After finally setting up a Pi-hole instance in my Home Lab to see what all the fuss what about I was thoroughly impressed. But, as with many things Home Lab, one project quickly begets another: now I had to setup some sort of reliable backup solution.

At first I began looking for a good solution to backup my entire Raspberry Pi. The thought process was "if my SD card on the Pi, or the Pi itself dies, I'll be able to quickly swap out the broken hardware and restore the entire system to it's previous state."

Since I use Active Backup for Business on my Synology NAS this was the first thing I tried. Unfortunately, Synology has not ported Active Backup for Business for ARM processors so this is a no-go solution for a Raspberry Pi.

In the end I opted to use "Teleporter" -- the built-in configuration backup solution for Pi-hole.

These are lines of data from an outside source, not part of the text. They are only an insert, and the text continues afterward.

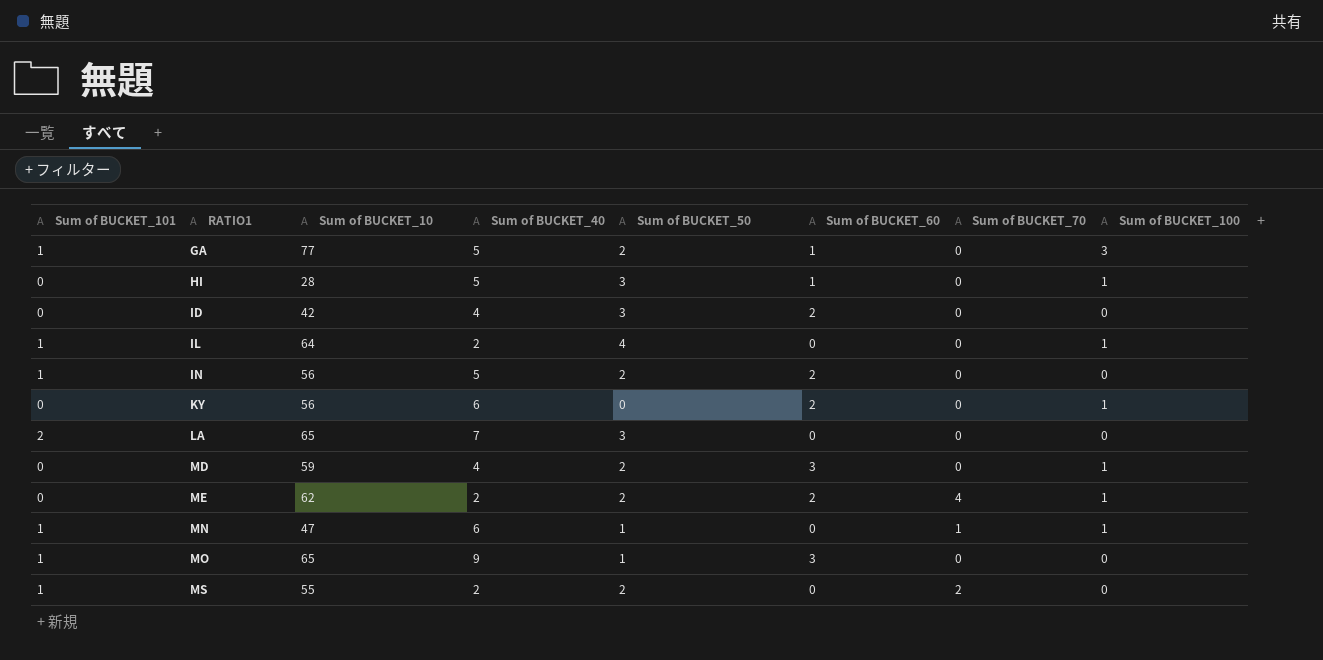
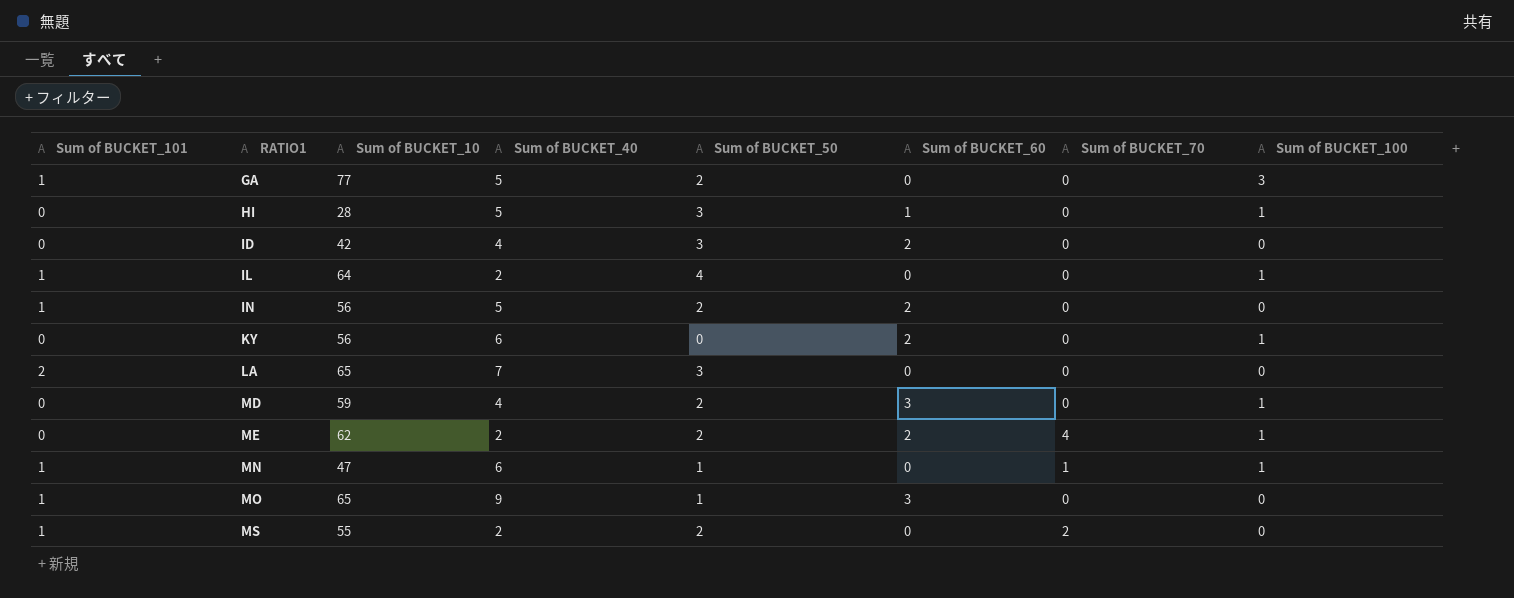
GA | Sum of BUCKET_60: 1 -> 0

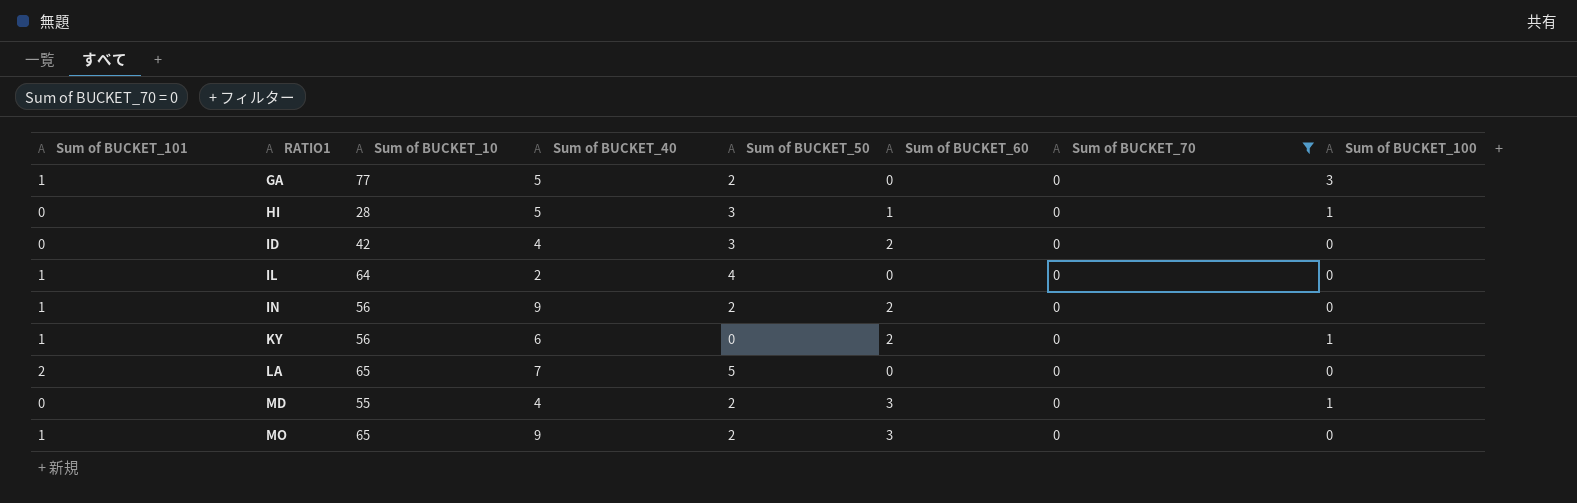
filter: none -> Sum of BUCKET_70 = 0
IL | Sum of BUCKET_100: 1 -> 0
IN | Sum of BUCKET_40: 5 -> 9
KY | Sum of BUCKET_101: 0 -> 1
LA | Sum of BUCKET_50: 3 -> 5
MD | Sum of BUCKET_10: 59 -> 55
MO | Sum of BUCKET_50: 1 -> 2

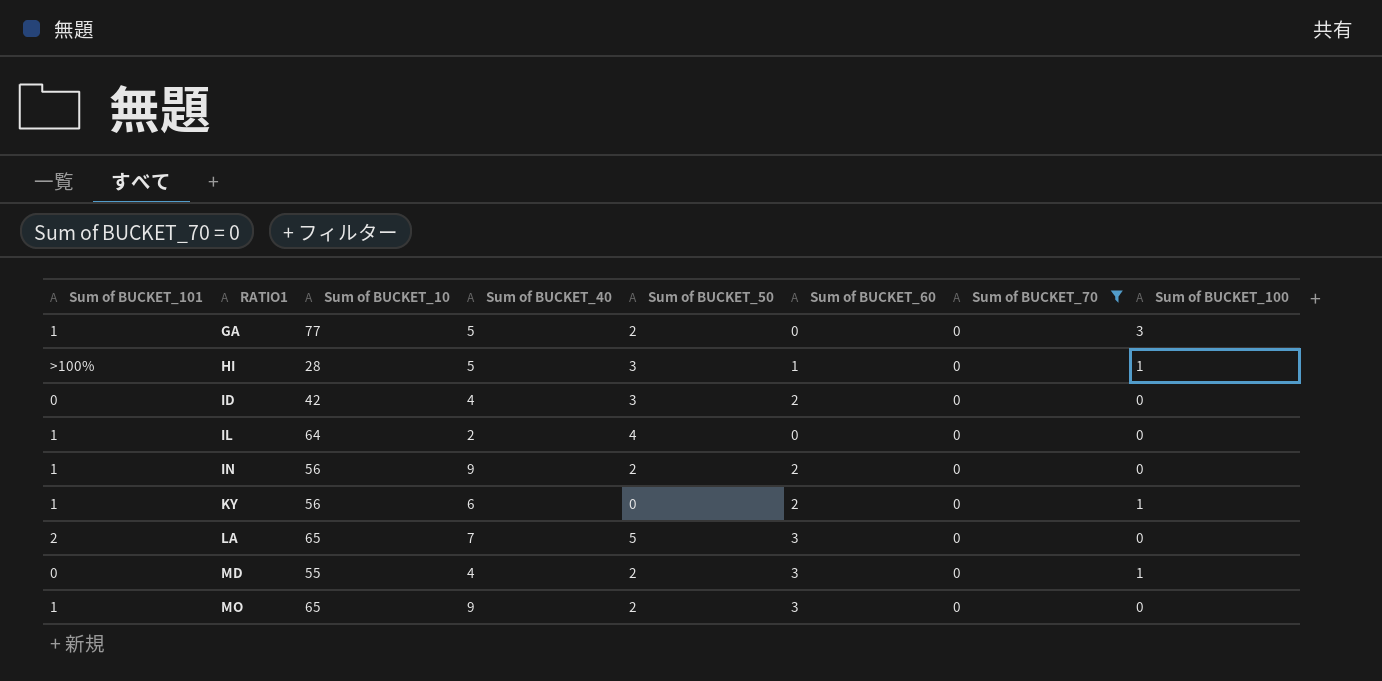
HI | Sum of BUCKET_101: 0 -> >100%
LA | Sum of BUCKET_60: 0 -> 3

The next problem was "how do I automate this?". Teleporter works fine, but the joys of a successful Home Lab architecture is not having a ton of things that require manual handling. Hence, this project was born!

NOTE:
In addition to the automated Teleporter backups provided by this solution, I setup a secondary Pi-hole DNS server and synced it with my primary Pi-hole instance using Orbital Sync. Therefore for my setup to fail my Primary Pi-hole instance on my Raspberry Pi plus my backups of that instance on my NAS plus my secondary Pi-hole instance running in Docker would all have to fail.

Built With

Below are all the parts, tools, libraries, frameworks, etc. applicable to and used in this project. Additional details can be found in the acknowledgements section.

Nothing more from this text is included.